The Longest Week is like watching someone make a student film with access to a decent budget, high production value, and famous faces, but from a film maker who has yet to find or discover his own visual style, hoping that presenting an, admittedly, perfectly fine film will be enough. And yes, this film is fine in a way vanilla is a fine ice cream flavour, but when you’re constantly reminded that you’ve seen this all before (or tasted better flavours to keep my ice cream analogy) it’s difficult to sustain interest.

Of course he uses an antiquated tape recorder, it's quirky: Jason Bateman and Olivia Wilde in 'The Longest week'

Of course he uses an antiquated tape recorder, it’s quirky: Jason Bateman and Olivia Wilde in ‘The Longest week’

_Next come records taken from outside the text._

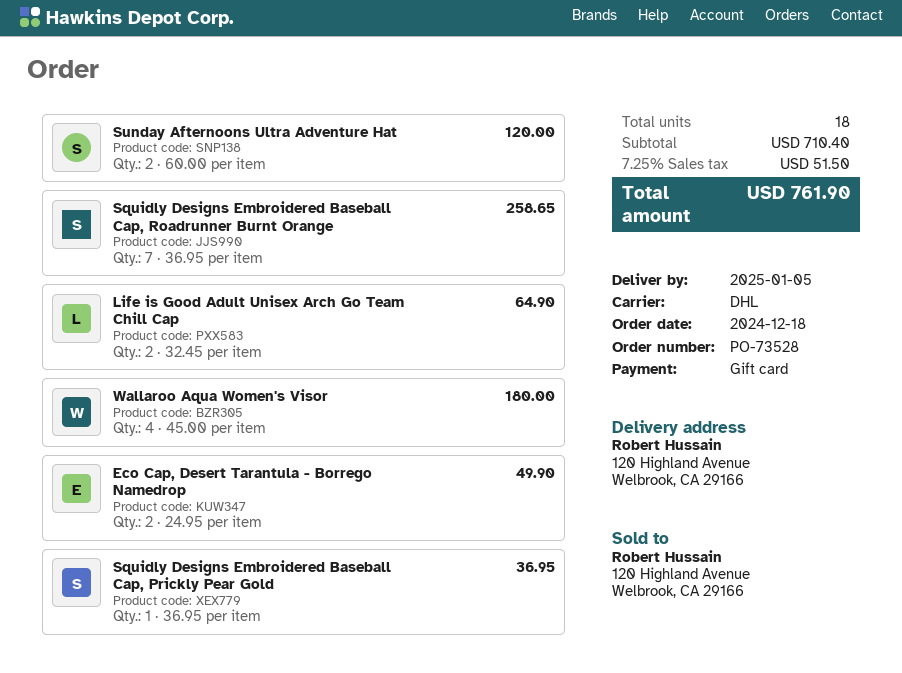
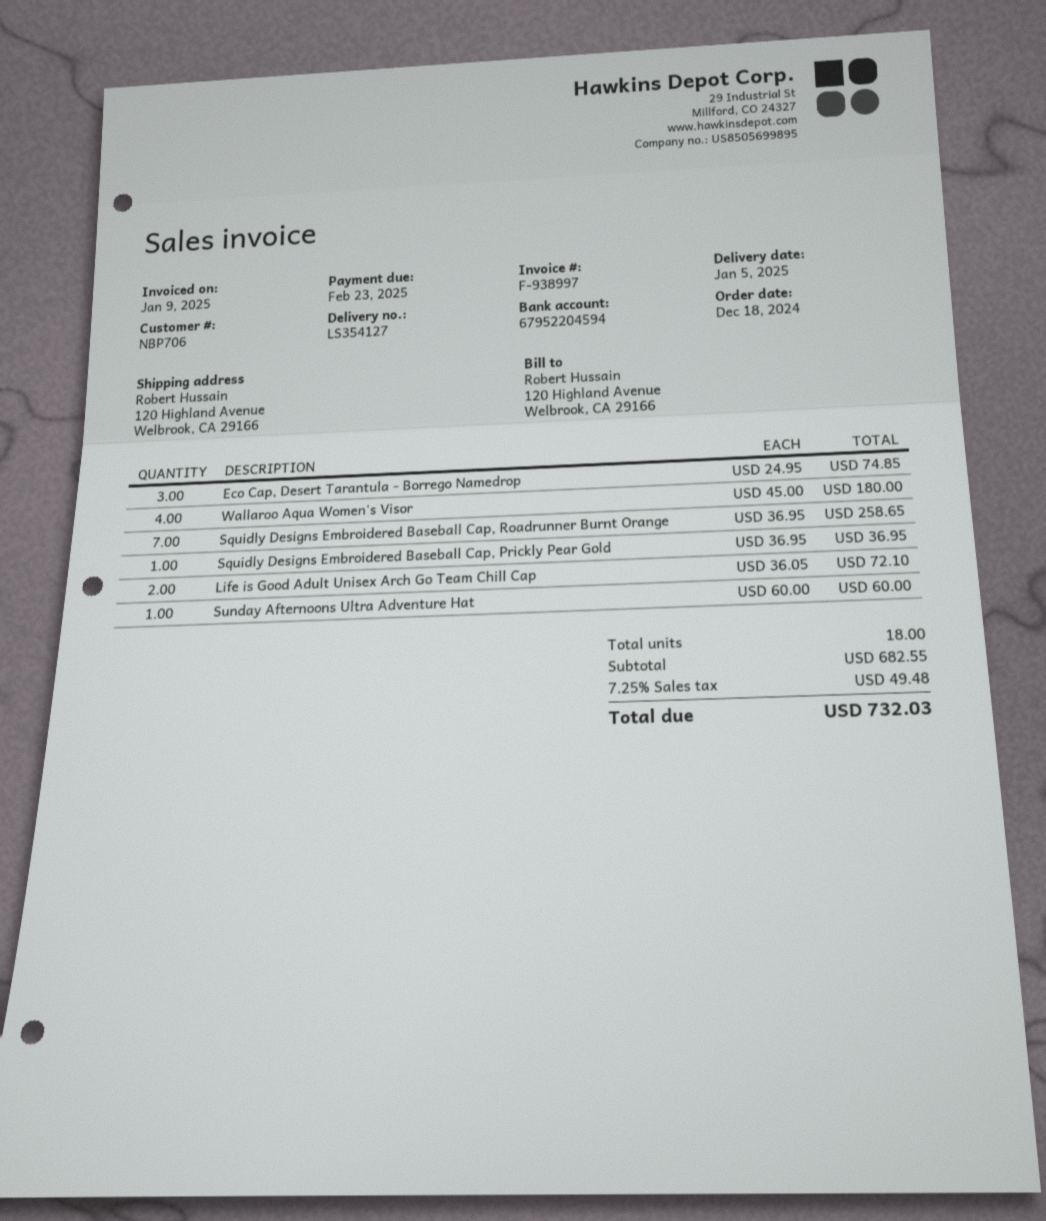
Sunday Afternoons Ultra Adventure Hat: 2 x 60.00 = 120.00 -> 1 x 60.00 = 60.00
Life is Good Adult Unisex Arch Go Team Chill Cap: 2 x 32.45 = 64.90 -> 2 x 36.05 = 72.10
Eco Cap, Desert Tarantula - Borrego Namedrop: 2 x 24.95 = 49.90 -> 3 x 24.95 = 74.85
subtotal: 710.40 -> 682.55
tax: 7.25% = 51.50 -> 7.25% = 49.48
total: 761.90 -> 732.03

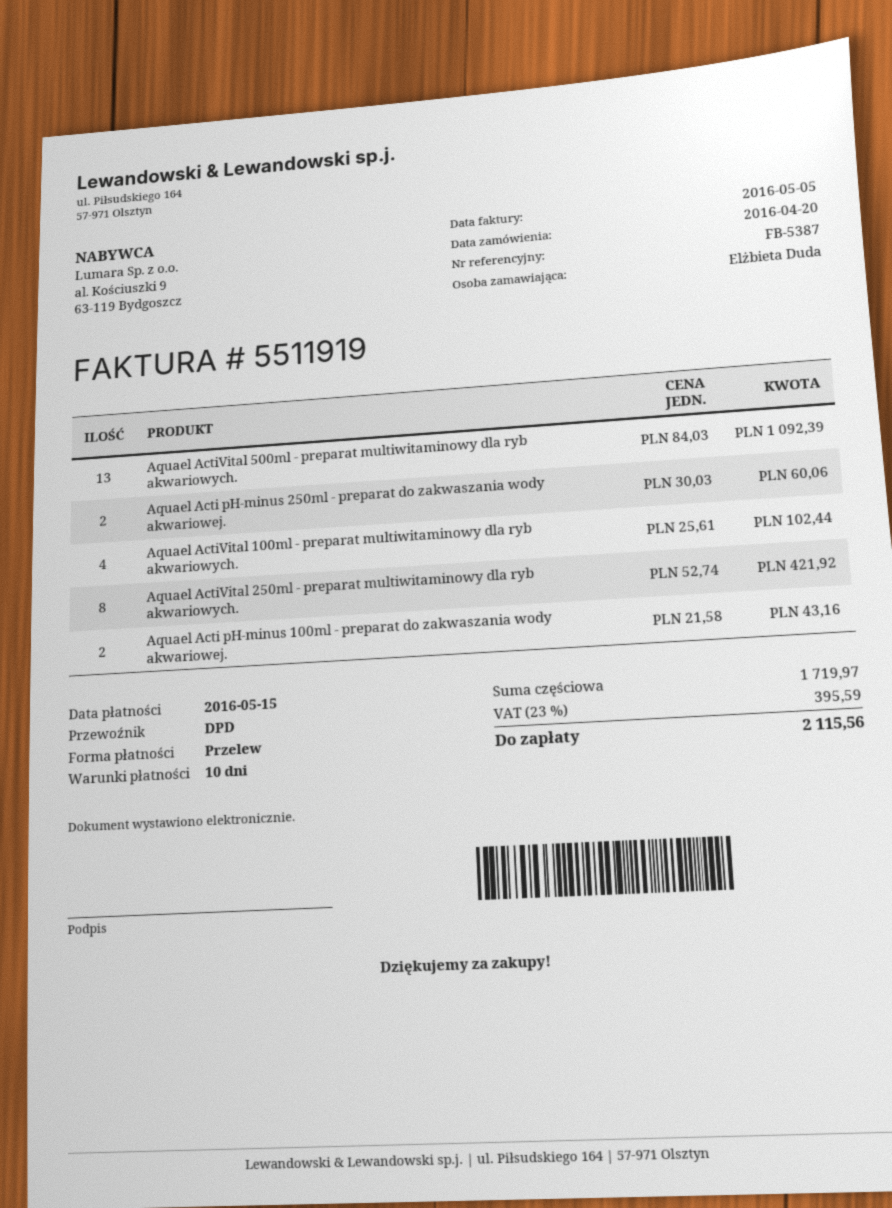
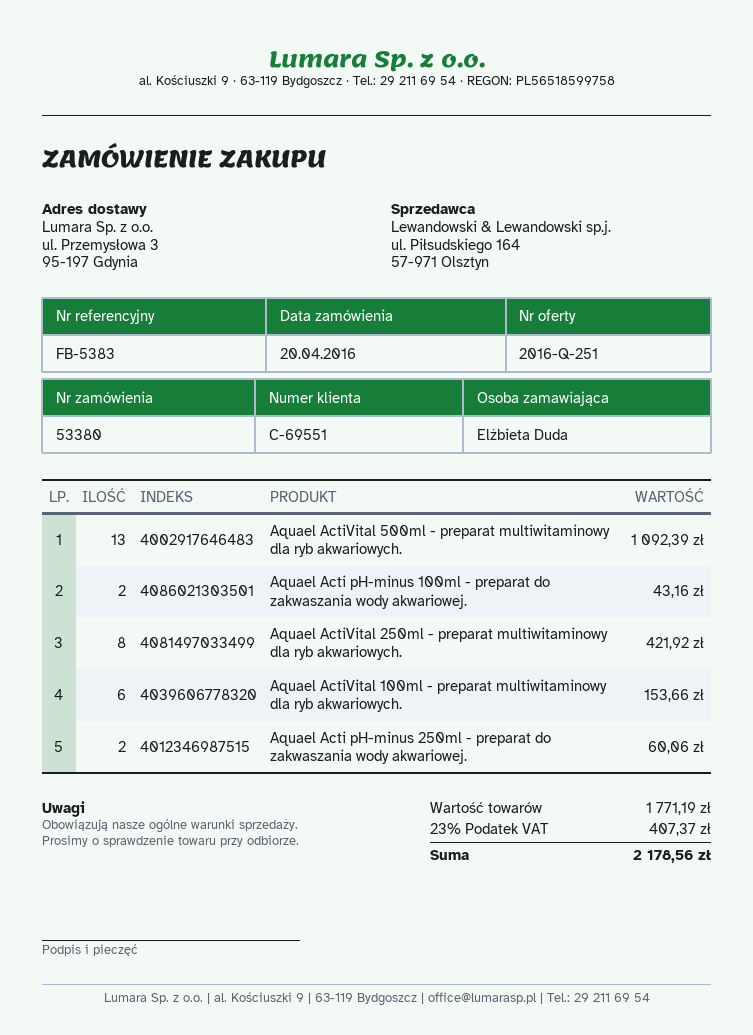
reference: FB-5387 -> FB-5383
Aquael ActiVital 100ml - preparat multiwitaminowy dla ryb akwariowych.: 4 for 102.44 -> 6 for 153.66
subtotal: 1719.97 -> 1771.19
tax: 23% = 395.59 -> 23% = 407.37
total: 2115.56 -> 2178.56

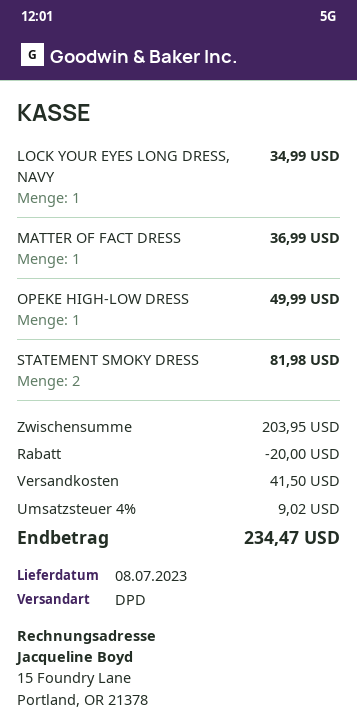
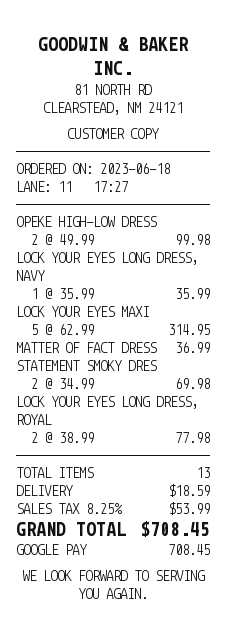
LOCK YOUR EYES LONG DRESS, NAVY: 1 for 34.99 -> 1 for 35.99
OPEKE HIGH-LOW DRESS: 1 for 49.99 -> 2 for 99.98
STATEMENT SMOKY DRESS: 2 for 81.98 -> 2 for 69.98
LOCK YOUR EYES MAXI: none -> 5 for 314.95
LOCK YOUR EYES LONG DRESS, ROYAL: none -> 2 for 77.98
discount: 20.00 -> none
shipping: 41.50 -> 18.59
tax: 4% = 9.02 -> 8.25% = 53.99
total: 234.47 -> 708.45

Glanz copies everyone from Woody Allen (rich neurotic New Yorkers), to Whit Stillman (young, highly intelligent, unlucky in love, social climbers), to Wes Anderson (symmetrical framing, overly quirky nuances, voice over) but never makes their trademark directorial styles his own, and has little to offer in his film other than demonstrating a good knack for imitation. The Longest Week, even at 86 minutes, has little going for it in terms of story, characterisation, and originality to warrant comparison to those directors mentioned here, and I wonder what the point of making the film really was? It’s not strong enough to stand on its own as a great debut picture and a sign of intent from Glanz, and I struggle to see what he could offer next as director if all his time has been spent on making a love letter to better film makers; yet, despite these criticisms I cannot deny that Glanz’ film isn’t without a certain charm and the likes of Jason Bateman, Olivia Wilde, and Billy Crudup do work well in small pictures like this where they are less dependent on playing ‘to type’.

All three look great in the film, embracing the quirkiness and millimetre-perfect framing in which Glanz frames them, safe in the knowledge of what type of movie the director is trying to make. Perhaps they’ll never get to work with an Allen, Anderson, or Stillman, so this is the next best thing. Moreover, the dialogue is delivered well and does consistently amuse despite the sameness of it all, but at least it’s clean and doesn’t rely on swearing and crudeness to paper over the cracks of there being nothing amusing to say. The film has its heart in the right place, and that in itself is something I can rarely say about many films today.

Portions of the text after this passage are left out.